Второй отзыв Ю. Айхенвальда отличается от первого повышенным ригоризмом суждений, что сближает его с отзывами А. Лежнева и Г. Фиша: «Известный поэт Осип Мандельштам в своей недавно вышедшей книге «Шум времени» задается целью рассказать не свою личную биографию, а то, какие настроения характеризовали самый конец XIX и начало ХХ-го века в России.
Только недоумение испытываешь, когда мы читаем у него, что суть девяностых годов — это за утренним чаем разговоры о Дрейфусе, споры о «Крейцеровой сонате», смена дирижеров за высоким пультом стекляннoго Павловского вокзала, буффы дамских рукавов... Он требует, чтобы на его книгу смотрели не как на историю, а как на биографию; между тем книга его исторична лишь постольку, поскольку с историей связана всякая биография.

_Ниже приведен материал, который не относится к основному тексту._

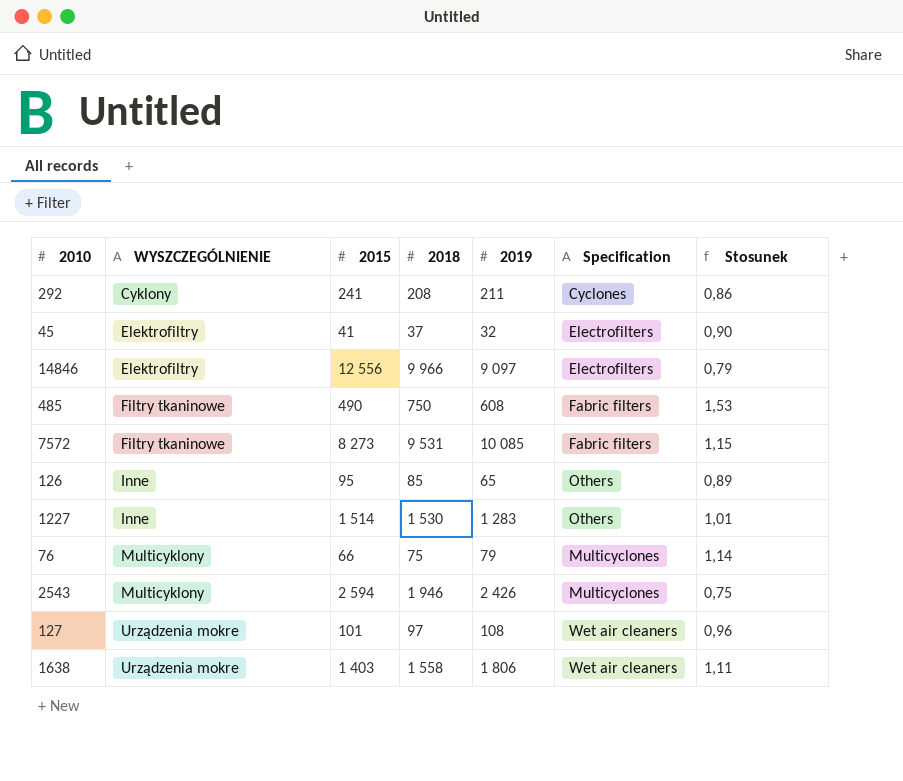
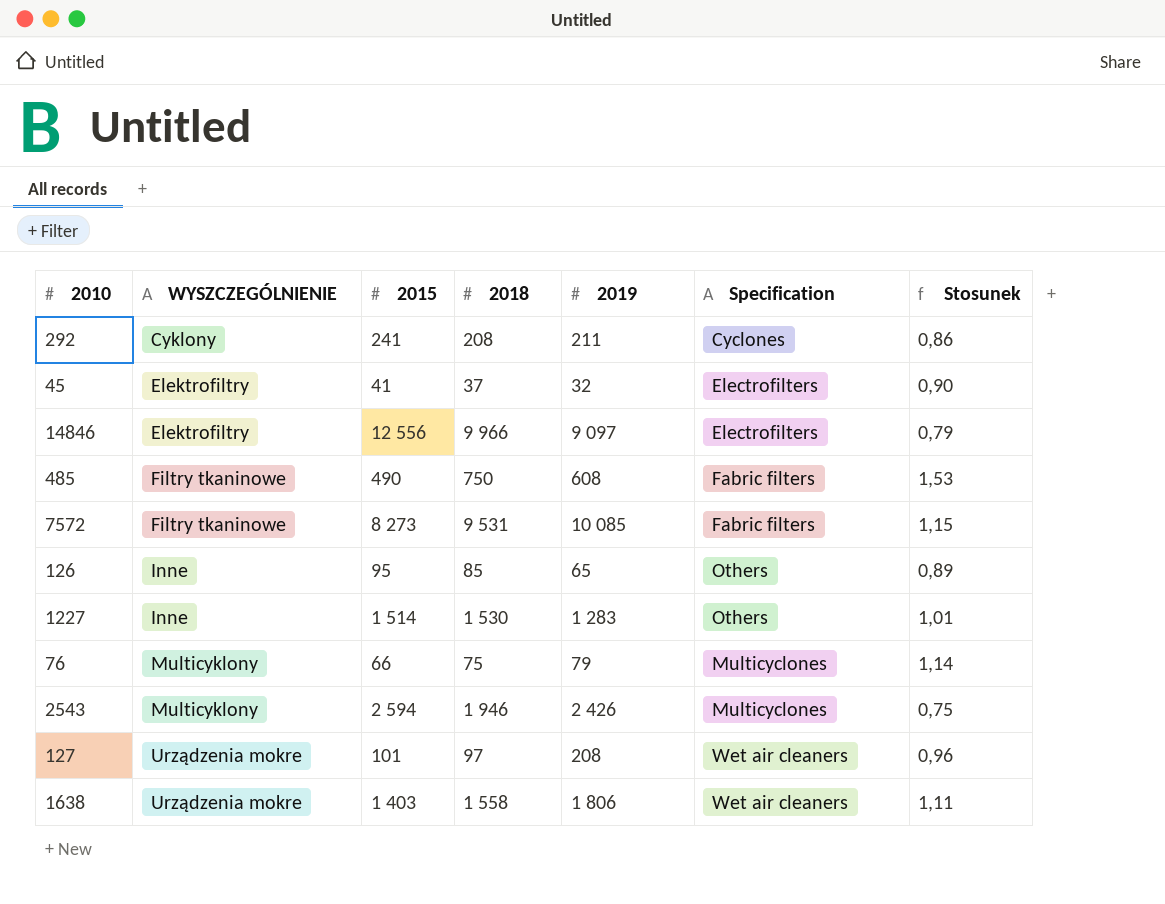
127 | 2019: 108 -> 208

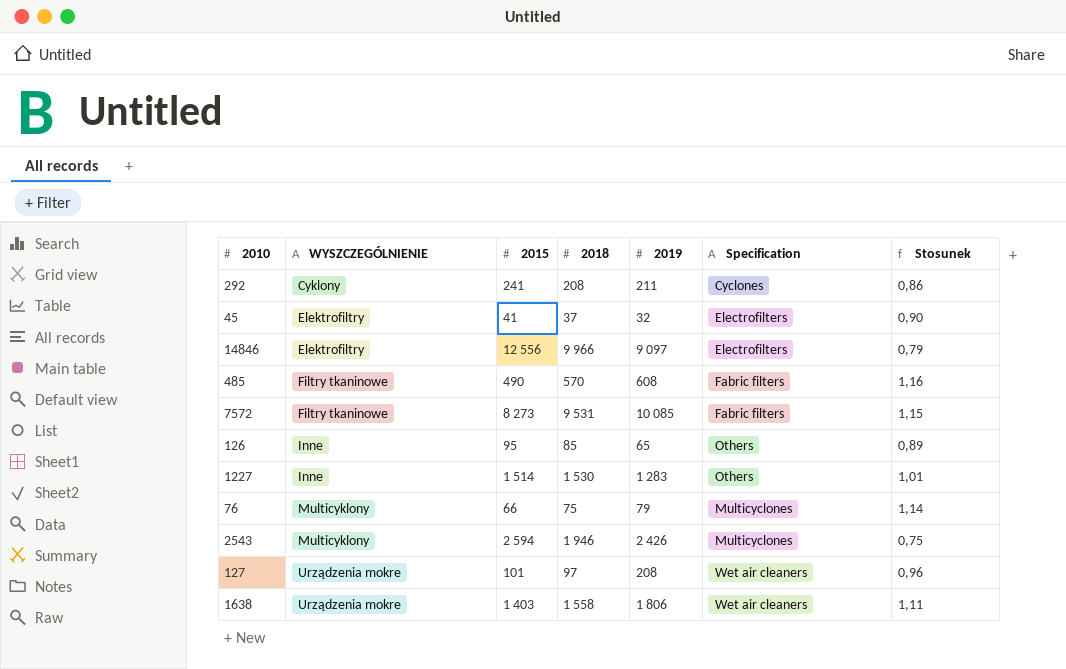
485 | 2018: 750 -> 570
485 | Stosunek: 1,53 -> 1,16

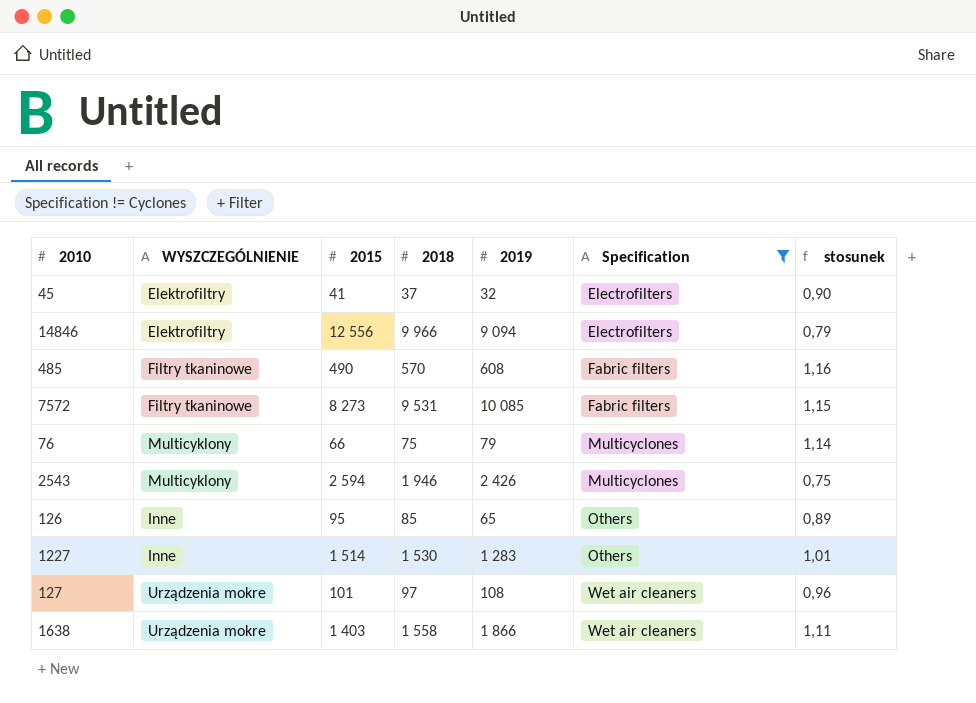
filter: none -> Specification != Cyclones
row order: WYSZCZEGÓLNIENIE ascending -> Specification ascending
column name: Stosunek -> stosunek
14846 | 2019: 9 097 -> 9 094
127 | 2019: 208 -> 108
1638 | 2019: 1 806 -> 1 866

Историю нельзя редактировать. Однако именно подобное предприятие замышляет Мандельштам: он историю редактирует, он ее поправляет, он ее стилизует, — и она выскальзывает из его искусных рук, из-под его прихотливого карандаша... Шум времени — да, его Мандельштам услышал, и то — когда его услышали все, когда мир зазвонил во все колокола, и в этом, конечно, нет заслуги, но прорастание времени — нет, его Мандельштам не услышал, и как под шумом, судя по его собственным словам, он понимает как раз прорастание, т. е. процесс тихий, процесс для нас немой, то явно, что он впадает в недоразумение и своего намерения не осуществляет.
И все-таки он прав в самом заглавии своей книги. Ибо каждое время имеет, действительно, свой шум...

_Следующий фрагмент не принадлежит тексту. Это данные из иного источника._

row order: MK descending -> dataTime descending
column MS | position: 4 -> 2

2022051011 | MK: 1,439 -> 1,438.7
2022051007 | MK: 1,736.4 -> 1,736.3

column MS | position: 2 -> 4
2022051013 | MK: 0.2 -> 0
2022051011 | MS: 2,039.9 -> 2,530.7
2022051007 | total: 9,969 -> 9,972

Таким образом, поэты историкам предложили тему: объяснять, откуда и как бесшумные русские поколения создали русский шум — тот шум, который нашел свое эхо и во всех остальных сгранах мира. Надо объяснить, в интересах истины и истории, отчего над смертным ложем блоковского поколения, как это и предвидел сам поэт, «взвилося с криком воронье» и этим криком вороньим и шумом своим диким заглушило истинную речь России, исказило ее слова, надолго испортило ее дела...» (газ. «Сегодня», Рига, 1926, 23 апреля, с. 7).